» Given data:
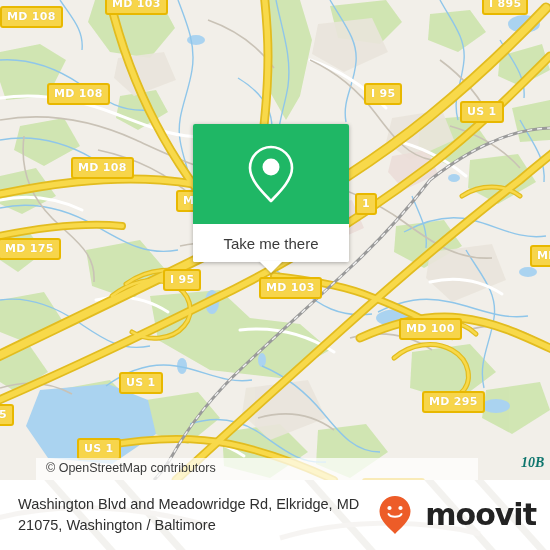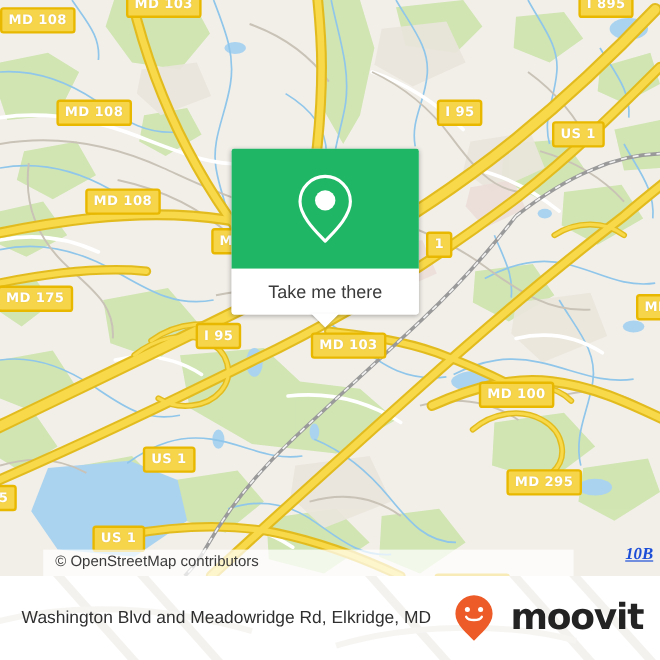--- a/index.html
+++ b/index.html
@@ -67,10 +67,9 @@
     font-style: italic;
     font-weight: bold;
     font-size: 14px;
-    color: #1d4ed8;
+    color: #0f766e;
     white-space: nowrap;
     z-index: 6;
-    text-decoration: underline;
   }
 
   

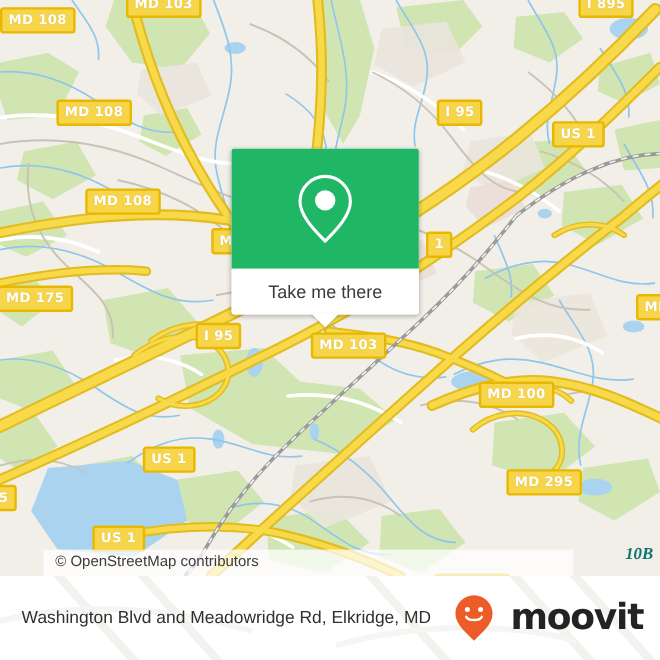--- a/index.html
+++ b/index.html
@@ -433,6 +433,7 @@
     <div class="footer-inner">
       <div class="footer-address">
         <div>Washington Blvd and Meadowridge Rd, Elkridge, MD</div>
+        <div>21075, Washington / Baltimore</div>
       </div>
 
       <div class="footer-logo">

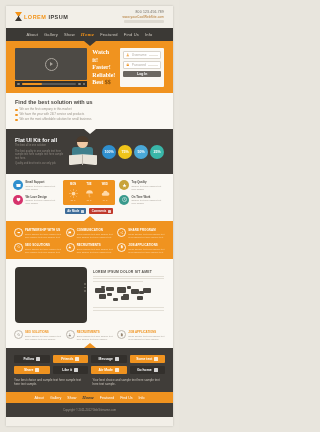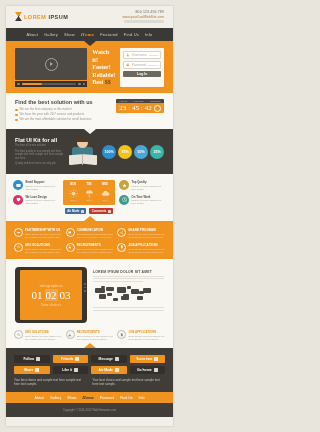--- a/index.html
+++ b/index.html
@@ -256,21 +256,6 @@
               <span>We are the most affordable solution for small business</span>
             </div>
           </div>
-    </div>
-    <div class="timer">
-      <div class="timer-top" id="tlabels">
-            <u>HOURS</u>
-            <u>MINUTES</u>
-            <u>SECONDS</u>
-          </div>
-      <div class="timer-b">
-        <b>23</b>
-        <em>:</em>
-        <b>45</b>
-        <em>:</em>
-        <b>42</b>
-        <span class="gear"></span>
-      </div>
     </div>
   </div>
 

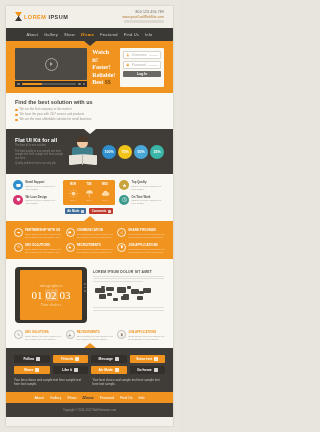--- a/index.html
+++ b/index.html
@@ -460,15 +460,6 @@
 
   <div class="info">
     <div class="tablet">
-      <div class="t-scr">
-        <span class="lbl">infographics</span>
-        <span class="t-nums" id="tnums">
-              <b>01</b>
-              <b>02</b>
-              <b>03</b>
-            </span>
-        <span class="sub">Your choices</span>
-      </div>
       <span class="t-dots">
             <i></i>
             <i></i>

» Exercise aim:
Return every line of the data above exactly, and omit all pictures.

» Exercise response:
--- a/index.html
+++ b/index.html
@@ -67,10 +67,9 @@
     font-style: italic;
     font-weight: bold;
     font-size: 14px;
-    color: #1d4ed8;
+    color: #0f766e;
     white-space: nowrap;
     z-index: 6;
-    text-decoration: underline;
   }
 
   

--- a/index.html
+++ b/index.html
@@ -433,6 +433,7 @@
     <div class="footer-inner">
       <div class="footer-address">
         <div>Washington Blvd and Meadowridge Rd, Elkridge, MD</div>
+        <div>21075, Washington / Baltimore</div>
       </div>
 
       <div class="footer-logo">

--- a/index.html
+++ b/index.html
@@ -256,21 +256,6 @@
               <span>We are the most affordable solution for small business</span>
             </div>
           </div>
-    </div>
-    <div class="timer">
-      <div class="timer-top" id="tlabels">
-            <u>HOURS</u>
-            <u>MINUTES</u>
-            <u>SECONDS</u>
-          </div>
-      <div class="timer-b">
-        <b>23</b>
-        <em>:</em>
-        <b>45</b>
-        <em>:</em>
-        <b>42</b>
-        <span class="gear"></span>
-      </div>
     </div>
   </div>
 

--- a/index.html
+++ b/index.html
@@ -460,15 +460,6 @@
 
   <div class="info">
     <div class="tablet">
-      <div class="t-scr">
-        <span class="lbl">infographics</span>
-        <span class="t-nums" id="tnums">
-              <b>01</b>
-              <b>02</b>
-              <b>03</b>
-            </span>
-        <span class="sub">Your choices</span>
-      </div>
       <span class="t-dots">
             <i></i>
             <i></i>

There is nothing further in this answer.